Task prompt:
Out of the records below, copy all lines in which the word "subtotal" occurs.

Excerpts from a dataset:

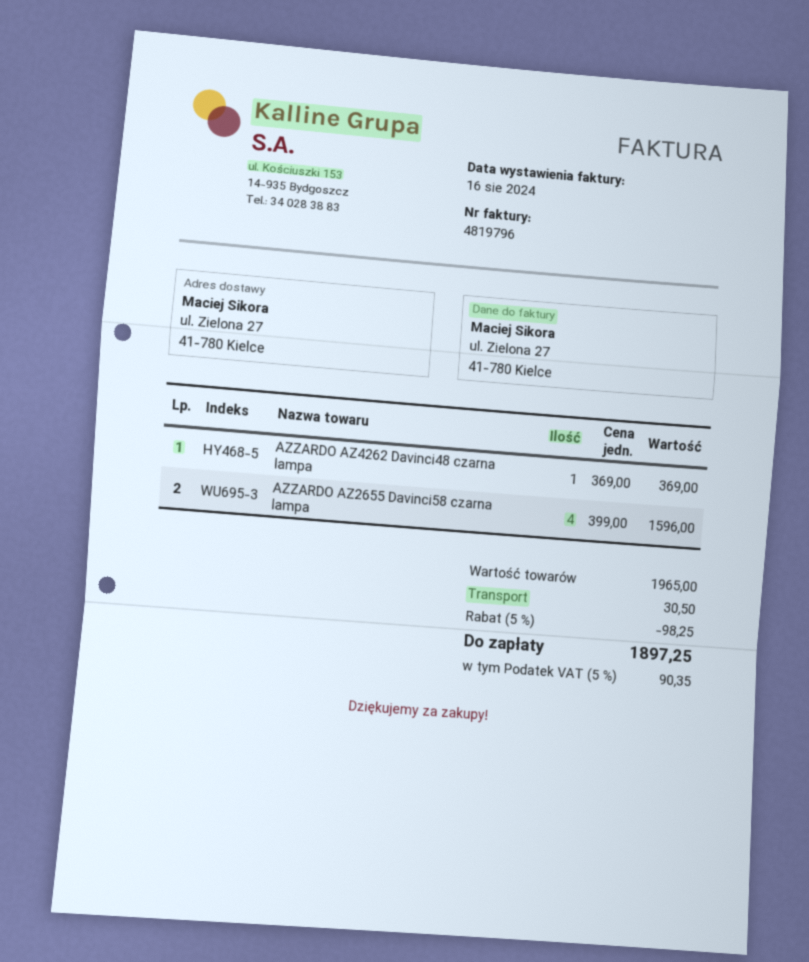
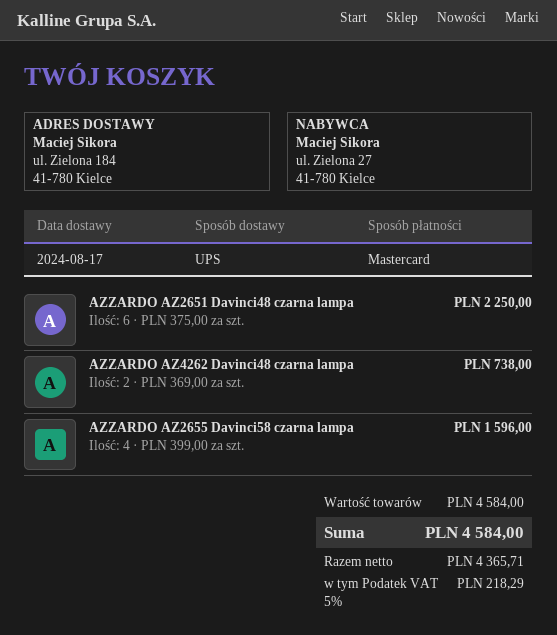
ship to: ul. Zielona 27, 41-780 Kielce -> ul. Zielona 184, 41-780 Kielce
AZZARDO AZ4262 Davinci48 czarna lampa: 1 x 369.00 = 369.00 -> 2 x 369.00 = 738.00
AZZARDO AZ2651 Davinci48 czarna lampa: none -> 6 x 375.00 = 2250.00
subtotal: 1965.00 -> 4584.00
discount: 5% = 98.25 -> none
shipping: 30.50 -> none
tax: 5% = 90.35 -> 5% = 218.29
total: 1897.25 -> 4584.00

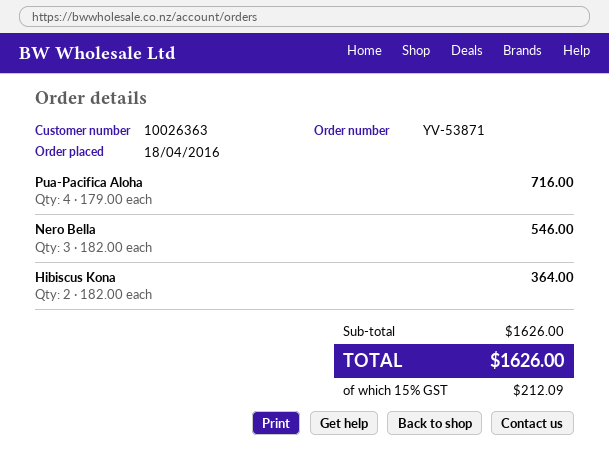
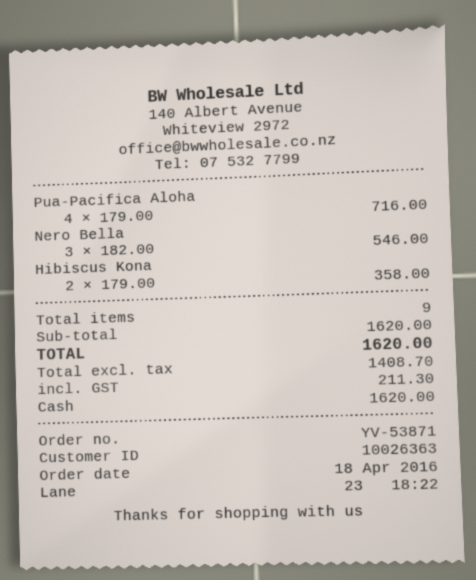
Hibiscus Kona: 2 x 182.00 = 364.00 -> 2 x 179.00 = 358.00
subtotal: 1626.00 -> 1620.00
tax: 212.09 -> 211.30
total: 1626.00 -> 1620.00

Reply:
subtotal: 1965.00 -> 4584.00
subtotal: 1626.00 -> 1620.00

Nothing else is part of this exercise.